The Ministry of Works will be providing technical support to the City Council during the project’s implementation. According to Minister Anthony Martinez, monies to pave a portion of the San Estevan/Progresso road with hot mix asphalt had already been secured through a loan with the Atlantic Bank. Because hot mix is normally used on roads that see in excess of twelve thousand vehicles a day, the idea is to use the material on the country’s two busiest streets, Albert and Regent, and then pave the northern road using the traditional chip and seal method.

Anthony “Boots” Martinez, Minister of Works
“What the hot mix do is to cover all the holes. It’s just an over layer of the hot mix so once the base is solid. Like for example, you can do Albert and Regent Streets in a day with the hot mix, once you have all the levels and everything is set but this will take about, I would say two months before it get it’s final touches because you have to put in the sidewalks, you have to put in the the beautification, you have to work with the utility companies so it’s an expensive operation but it’s worth it and I sure that the Belizean people will love it.”

Martinez says other high traffic areas in the city like Central American Boulevard and Fort Street will receive similar attention. Since taking office Martinez says he’s opened more than a hundred and fifty miles of feeder roads in the Corozal and Orange Walk districts, an initiative that he will also undertake in the south. Road works invariably cost millions of dollars but the Minister says it’s money well spent.

Anthony Boots Martinez
“We are meeting with the European Union on Monday for us to supply plans and so.
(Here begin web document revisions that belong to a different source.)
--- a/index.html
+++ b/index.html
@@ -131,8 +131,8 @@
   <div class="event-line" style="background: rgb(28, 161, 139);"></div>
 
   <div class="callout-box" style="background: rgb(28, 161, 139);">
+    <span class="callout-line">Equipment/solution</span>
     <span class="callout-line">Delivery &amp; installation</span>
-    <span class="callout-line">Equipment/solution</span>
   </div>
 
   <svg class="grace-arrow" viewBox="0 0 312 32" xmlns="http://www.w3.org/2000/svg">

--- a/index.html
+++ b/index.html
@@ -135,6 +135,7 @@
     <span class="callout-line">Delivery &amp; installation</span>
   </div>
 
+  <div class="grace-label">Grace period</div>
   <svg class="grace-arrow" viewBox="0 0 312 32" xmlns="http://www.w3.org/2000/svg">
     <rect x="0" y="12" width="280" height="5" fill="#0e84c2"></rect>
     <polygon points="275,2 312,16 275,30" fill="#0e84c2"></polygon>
We’ll be getting a relief for feeder roads and citrus roads and other farmers road countrywide so that will leave the Ministry of Works with its hands kind of free to tackle all the towns and city in this country. As you know town board and city council, apart from that, is coming up next year. And I’m wearing my political hat also, that this city and all towns countrywide, we are already starting to map out a comprehensive plan for the towns countrywide—and cities—so that the next city council election and town board election will be easy for the party.”
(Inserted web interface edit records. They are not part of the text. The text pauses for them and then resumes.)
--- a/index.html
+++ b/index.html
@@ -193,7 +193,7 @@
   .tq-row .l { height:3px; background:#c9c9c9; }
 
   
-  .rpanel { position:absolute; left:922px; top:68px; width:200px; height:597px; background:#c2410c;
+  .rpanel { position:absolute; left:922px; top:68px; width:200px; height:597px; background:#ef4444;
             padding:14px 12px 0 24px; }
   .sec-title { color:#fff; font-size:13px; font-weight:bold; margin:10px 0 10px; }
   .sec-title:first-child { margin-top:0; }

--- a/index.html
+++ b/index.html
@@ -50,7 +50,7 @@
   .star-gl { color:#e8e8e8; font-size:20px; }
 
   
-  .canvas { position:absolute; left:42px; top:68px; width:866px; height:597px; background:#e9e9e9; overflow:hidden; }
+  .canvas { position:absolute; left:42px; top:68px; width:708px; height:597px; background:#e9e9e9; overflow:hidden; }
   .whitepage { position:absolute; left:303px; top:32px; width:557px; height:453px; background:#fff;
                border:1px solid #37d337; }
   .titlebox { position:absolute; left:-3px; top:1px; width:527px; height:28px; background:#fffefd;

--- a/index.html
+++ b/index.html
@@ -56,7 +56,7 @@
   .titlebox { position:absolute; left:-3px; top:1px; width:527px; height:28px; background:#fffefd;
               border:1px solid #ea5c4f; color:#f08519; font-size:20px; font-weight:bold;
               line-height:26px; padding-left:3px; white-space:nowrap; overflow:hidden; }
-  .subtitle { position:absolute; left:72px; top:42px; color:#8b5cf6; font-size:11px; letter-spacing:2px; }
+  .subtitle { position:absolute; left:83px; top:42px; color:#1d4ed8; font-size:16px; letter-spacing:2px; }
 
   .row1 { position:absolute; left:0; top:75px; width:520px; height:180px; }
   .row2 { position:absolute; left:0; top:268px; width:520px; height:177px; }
Back in the old capital, Chief Executive Officer in the Ministry of Works, Cadet Henderson, says the paving of the downtown area should only have minimal impact on day to day activities.

Cadet Henderson, C.E.O., Ministry of Works
“This is the central business district so we can’t appeal to people to do less traffic in this area but what we can assure the public is that we have already had the initial brainstorming on the traffic calming and methodologies that requires, that imparts minimal impact on the motoring public as well as pedestrian traffic that dominates here so we’ll phase the work zones in segments and the sidewalks of course, will be the main areas of disturbance but within the carriage way or the main paved area, the construction will mainly be an overlay.”

The improvements to Albert and Regent Streets are scheduled to start before the Easter holidays. Reporting for News Five, I am Janelle Chanona.


Viewers please note: This Internet newscast is a verbatim transcript of our evening television newscast. Where speakers use Kriol, we attempt to faithfully reproduce the quotes using a standard spelling system.